Трактирщик угрюмо молчит.
Жиденьким, грустным тенорком дьякон запевает:
К кому возопию, Владычице,
К кому прибегну в горести моей...
Трактирщик подпевает и путает, но этого он не замечает и поёт во всю силу лёгких.
— Тише ты, — толкает его жандарм, — голова болит от твоего пения. Шаляпин какой проявился!
— Много ты в пении понимаешь, — сердится Фаддеев, — таких основательных голосов, как у меня, поискать надо!
— У Филата Ильича голос привлекательный, — льстит Саша, — таких голосов поискать надо! — Он дёргает трактирщика за рукав и нудно тянет: — Вы-ы-нимай бутылочку!..

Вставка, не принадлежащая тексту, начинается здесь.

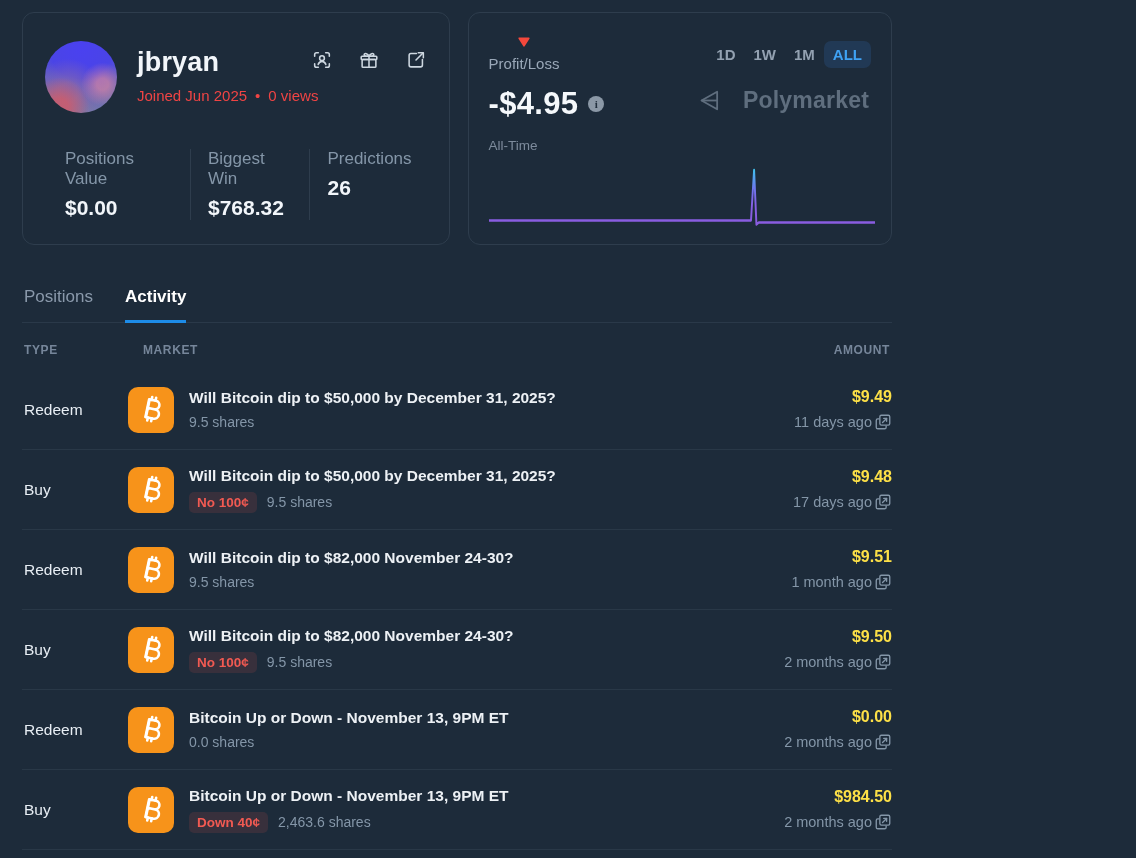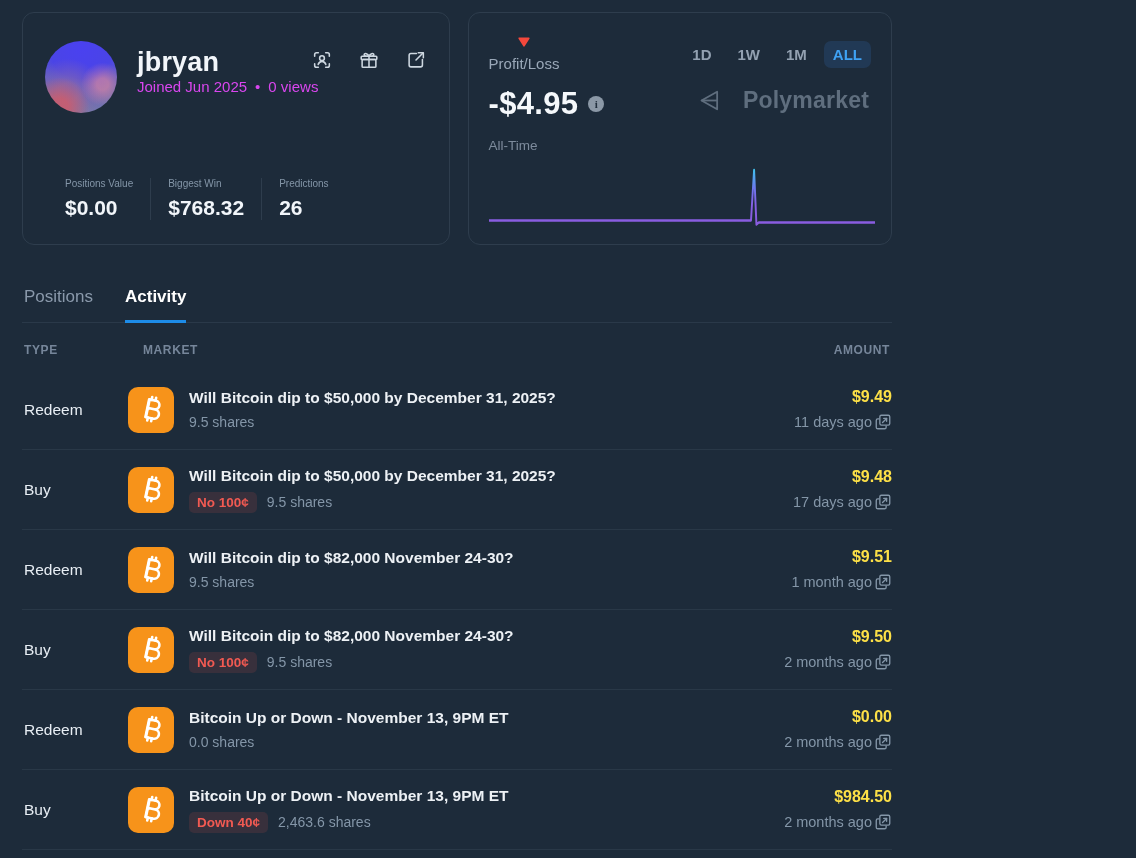"1D" .ranges { gap: 8px -> none }
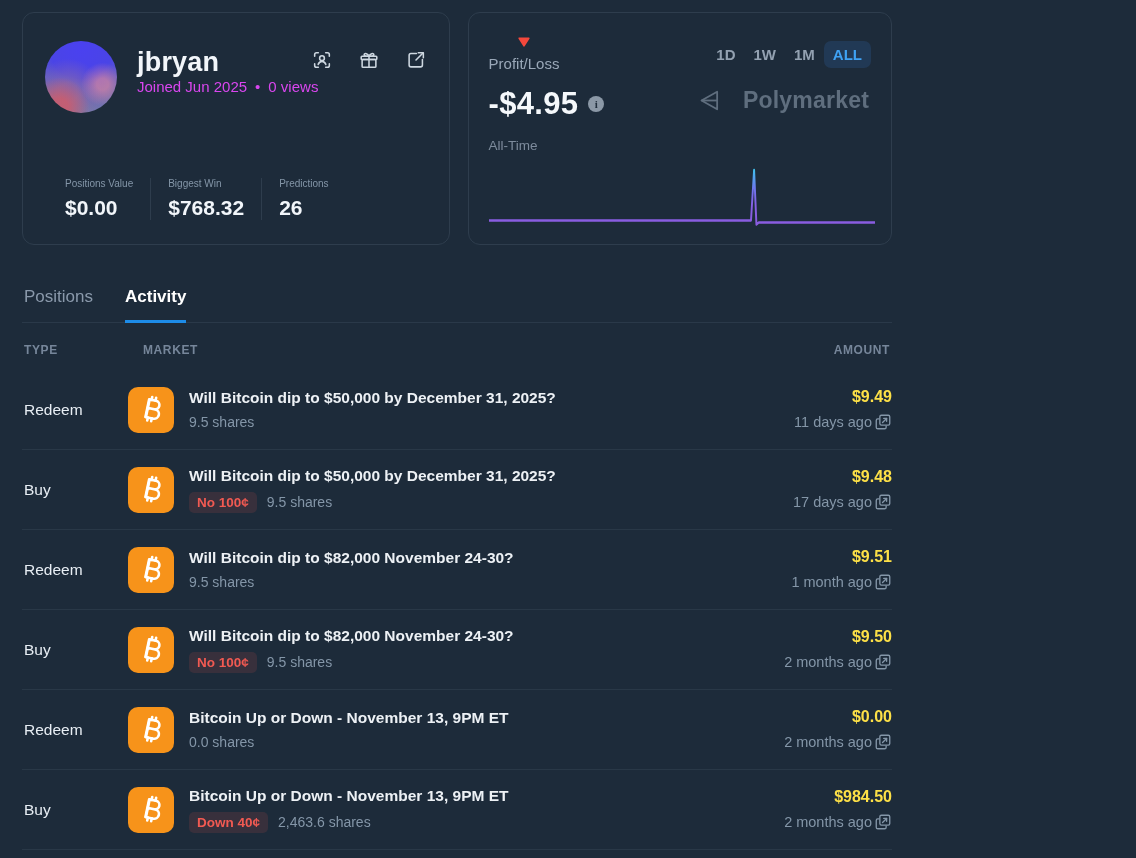"Joined Jun 2025" .profile-meta { color: #d946ef -> #ef4444; margin-top: none -> 9px }
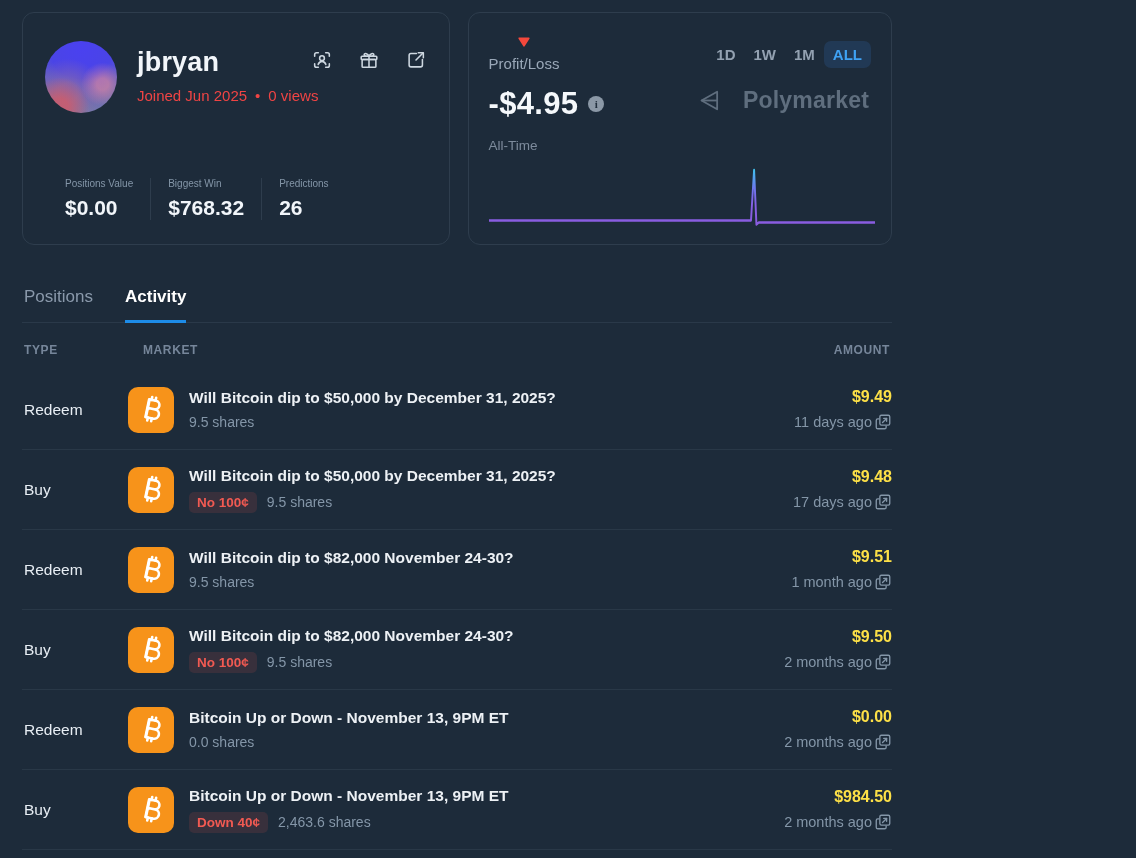"Positions Value" .stat-label { font-size: 10px -> 17px }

Над полями разносится голос дьякона: «Надежда христиан и Прибежище нам, грешным…»
Личико дьякона светится умилением, и при взгляде на него все опускают головы и задумываются.
— Ей-Богу, в монастырь поступлю, — вздыхает жандарм, — у меня всегда к нему призвание было!
— Зачем же ты в жандармы пошёл? — спросил трактирщик.
— На то была воля Божья, — елейно, как монашек, ответил Абрикосов, обмахиваясь фуражкой. — Сам Господь по великому Своему произволению…
— В жандармы назначил? — смеясь, подсказал Фаддеев. — Эх ты, Богова ошибка!
— А все же хорошо было в жандармах состоять, — немного подумав, сказал Абрикосов, — главное — все боялись! К тому же и форма была великолепная. В почёте и сытости существовал!